**ASSIGNED TASK**.
Go to the line in the entries below that holds "[16] The Python" and repeat exactly from there through the line that holds "- [16] Sebesta, Robert", inclusive.

Content revision data:

- Opening Delimiter -

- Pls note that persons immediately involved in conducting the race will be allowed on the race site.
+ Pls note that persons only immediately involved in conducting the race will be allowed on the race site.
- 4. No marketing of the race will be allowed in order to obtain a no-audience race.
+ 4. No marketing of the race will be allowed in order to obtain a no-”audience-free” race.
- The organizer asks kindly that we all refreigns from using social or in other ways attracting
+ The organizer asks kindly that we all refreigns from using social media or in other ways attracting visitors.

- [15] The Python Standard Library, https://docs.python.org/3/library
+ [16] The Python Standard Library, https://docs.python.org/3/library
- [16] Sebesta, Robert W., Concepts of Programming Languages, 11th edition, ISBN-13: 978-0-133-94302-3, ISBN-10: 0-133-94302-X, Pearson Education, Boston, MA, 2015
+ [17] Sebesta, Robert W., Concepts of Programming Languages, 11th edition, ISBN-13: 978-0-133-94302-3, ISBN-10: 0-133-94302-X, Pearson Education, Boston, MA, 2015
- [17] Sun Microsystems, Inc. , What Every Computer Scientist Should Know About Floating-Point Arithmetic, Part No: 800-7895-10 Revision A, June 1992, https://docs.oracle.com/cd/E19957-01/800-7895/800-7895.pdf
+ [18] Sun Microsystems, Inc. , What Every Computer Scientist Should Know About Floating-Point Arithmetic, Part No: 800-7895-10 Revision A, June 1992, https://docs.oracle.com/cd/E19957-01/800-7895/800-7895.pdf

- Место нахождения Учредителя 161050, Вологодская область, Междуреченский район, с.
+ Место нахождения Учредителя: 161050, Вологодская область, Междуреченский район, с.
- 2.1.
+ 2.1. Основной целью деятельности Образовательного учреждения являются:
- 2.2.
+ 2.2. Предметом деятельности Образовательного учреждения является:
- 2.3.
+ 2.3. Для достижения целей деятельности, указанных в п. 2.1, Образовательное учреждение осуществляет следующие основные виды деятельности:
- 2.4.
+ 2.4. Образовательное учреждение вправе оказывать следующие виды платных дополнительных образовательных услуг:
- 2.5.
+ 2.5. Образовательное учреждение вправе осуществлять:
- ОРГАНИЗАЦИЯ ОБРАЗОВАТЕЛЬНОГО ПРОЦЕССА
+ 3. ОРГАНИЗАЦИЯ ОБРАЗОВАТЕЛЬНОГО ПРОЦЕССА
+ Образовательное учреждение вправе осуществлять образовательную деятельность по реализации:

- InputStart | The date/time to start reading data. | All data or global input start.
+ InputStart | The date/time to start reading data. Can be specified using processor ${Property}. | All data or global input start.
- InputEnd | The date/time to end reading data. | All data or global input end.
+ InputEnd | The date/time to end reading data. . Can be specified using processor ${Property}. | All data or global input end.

- Closing Delimiter -

**RESPONSE TO THIS TASK**.
+ [16] The Python Standard Library, https://docs.python.org/3/library
- [16] Sebesta, Robert W., Concepts of Programming Languages, 11th edition, ISBN-13: 978-0-133-94302-3, ISBN-10: 0-133-94302-X, Pearson Education, Boston, MA, 2015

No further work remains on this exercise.